Rose tree catamorphism

The catamorphism for a tree with different types of nodes and leaves is made up from two functions.

This article is part of an article series about catamorphisms. A catamorphism is a universal abstraction that describes how to digest a data structure into a potentially more compact value.

This article presents the catamorphism for a rose tree, as well as how to identify it. The beginning of this article presents the catamorphism in C#, with examples. The rest of the article describes how to deduce the catamorphism. This part of the article presents my work in Haskell. Readers not comfortable with Haskell can just read the first part, and consider the rest of the article as an optional appendix.

A rose tree is a general-purpose data structure where each node in a tree has an associated value. Each node can have an arbitrary number of branches, including none. The distinguishing feature from a rose tree and just any tree is that internal nodes can hold values of a different type than leaf values.

A rose tree example diagram, with internal nodes containing integers, and leafs containing strings.

The diagram shows an example of a tree of internal integers and leaf strings. All internal nodes contain integer values, and all leaves contain strings. Each node can have an arbitrary number of branches.

C# catamorphism #

As a C# representation of a rose tree, I'll use the Church-encoded rose tree I've previously described. The catamorphism is this extension method:

public static TResult Cata<N, L, TResult>(
    this IRoseTree<N, L> tree,
    Func<N, IEnumerable<TResult>, TResult> node,
    Func<L, TResult> leaf)
{
    return tree.Match(
        node: (n, branches) => node(n, branches.Select(t => t.Cata(node, leaf))),
        leaf: leaf);
}

Like most of the other catamorphisms shown in this article series, this one consists of two functions. One that handles the leaf case, and one that handles the partially reduced node case. Compare it with the tree catamorphism: notice that the rose tree catamorphism's node function is identical to the the tree catamorphism. The leaf function, however, is new.

In previous articles, you've seen other examples of catamorphisms for Church-encoded types. The most common pattern has been that the Church encoding (the Match method) was also the catamorphism, with the Peano catamorphism being the only exception so far. When it comes to the Peano catamorphism, however, I'm not entirely confident that the difference between Church encoding and catamorphism is real, or whether it's just an artefact of the way I originally designed the Church encoding.

When it comes to the present rose tree, however, notice that the catamorphisms is distinctly different from the Church encoding. That's the reason I called the method Cata instead of Match.
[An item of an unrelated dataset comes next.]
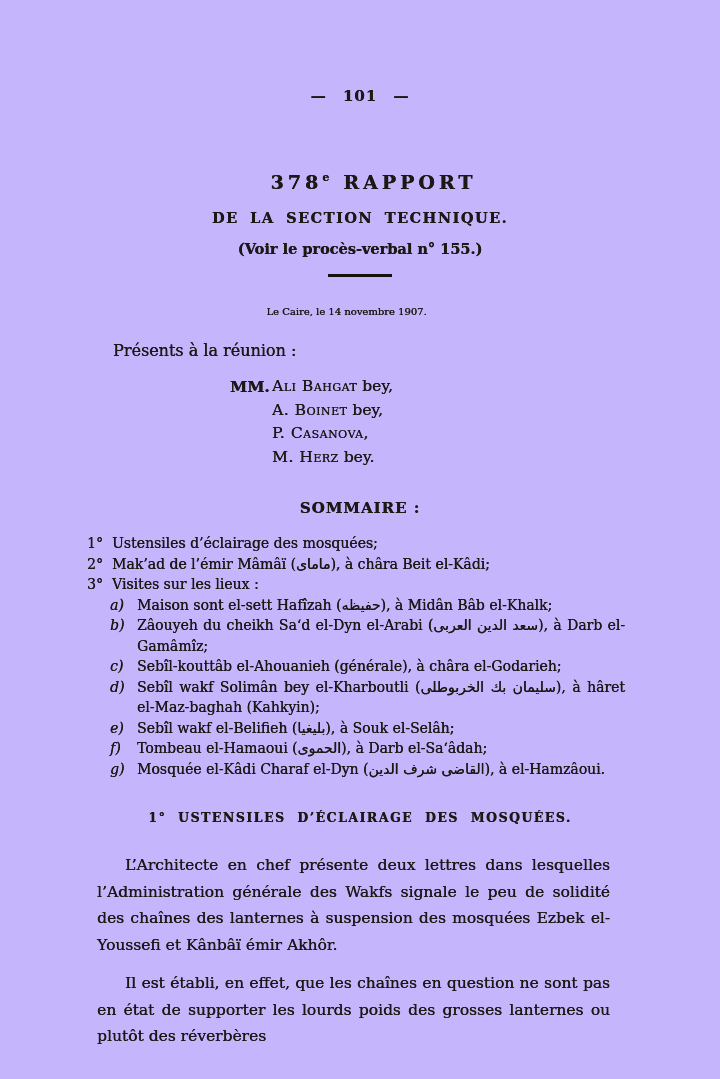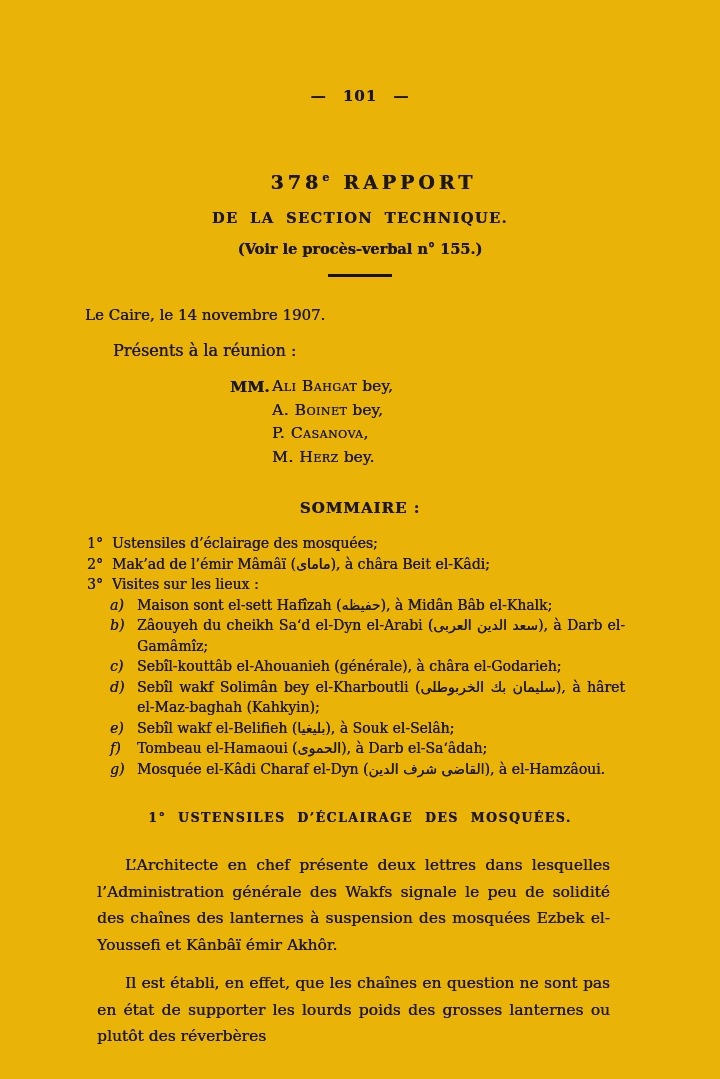"— 101 —" .page { background: #eab308 -> #c4b5fd }
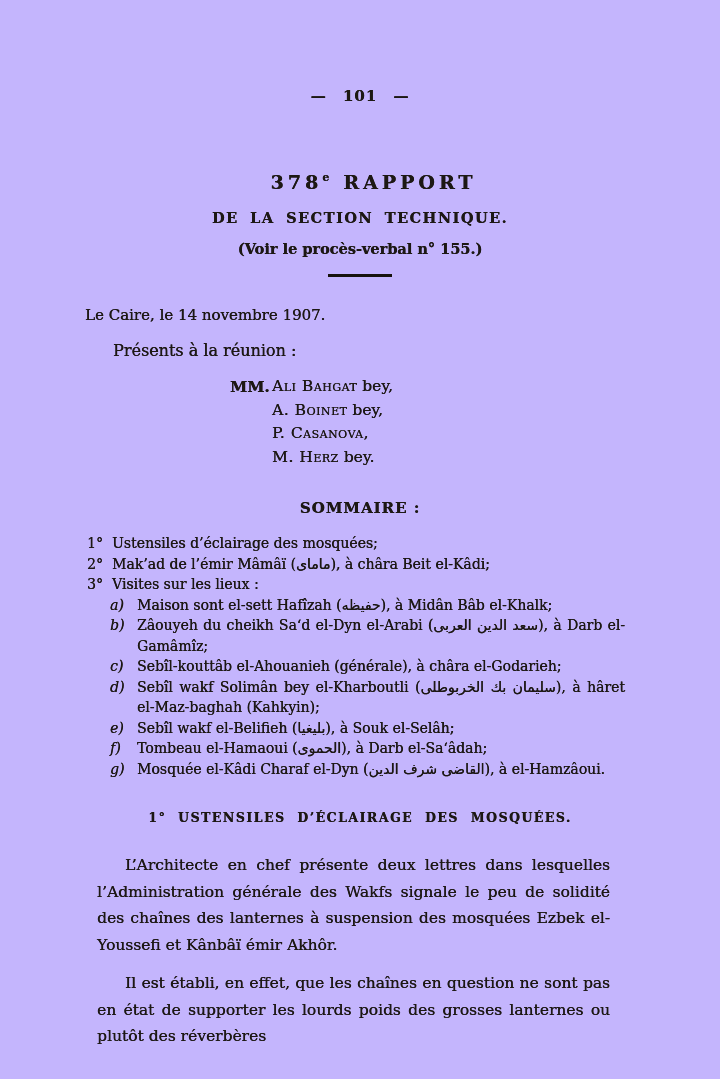"Le Caire, le 14 novembre" .dateline { font-size: 15px -> 10px; text-align: left -> center }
The method simply delegates the leaf handler to Match, while it adds behaviour to the node case. It works the same way as for the 'normal' tree catamorphism.

Examples #

You can use Cata to implement most other behaviour you'd like IRoseTree<N, L> to have. In a future article, you'll see how to turn the rose tree into a bifunctor and functor, so here, we'll look at some other, more ad hoc, examples. As is also the case for the 'normal' tree, you can calculate the sum of all nodes, if you can associate a number with each node.

Consider the example tree in the above diagram. You can create it as an IRoseTree<int, string> object like this:

IRoseTree<int, string> exampleTree =
    RoseTree.Node(42,
        RoseTree.Node(1337,
            new RoseLeaf<int, string>("foo"),
            new RoseLeaf<int, string>("bar")),
        RoseTree.Node(2112,
            RoseTree.Node(90125,
                new RoseLeaf<int, string>("baz"),
                new RoseLeaf<int, string>("qux"),
                new RoseLeaf<int, string>("quux")),
            new RoseLeaf<int, string>("quuz")),
        new RoseLeaf<int, string>("corge"));

If you want to calculate a sum for a tree like that, you can use the integers for the internal nodes, and perhaps the length of the strings of the leaves. That hardly makes much sense, but is technically possible:

> exampleTree.Cata((x, xs) => x + xs.Sum(), x => x.Length)
93641

Perhaps slightly more useful is to count the number of leaves:

> exampleTree.Cata((_, xs) => xs.Sum(), _ => 1)
7

A leaf node has, by definition, exactly one leaf node, so the leaf lambda expression always returns 1. In the node case, xs contains the partially summed leaf node count, so just Sum those together while ignoring the value of the internal node.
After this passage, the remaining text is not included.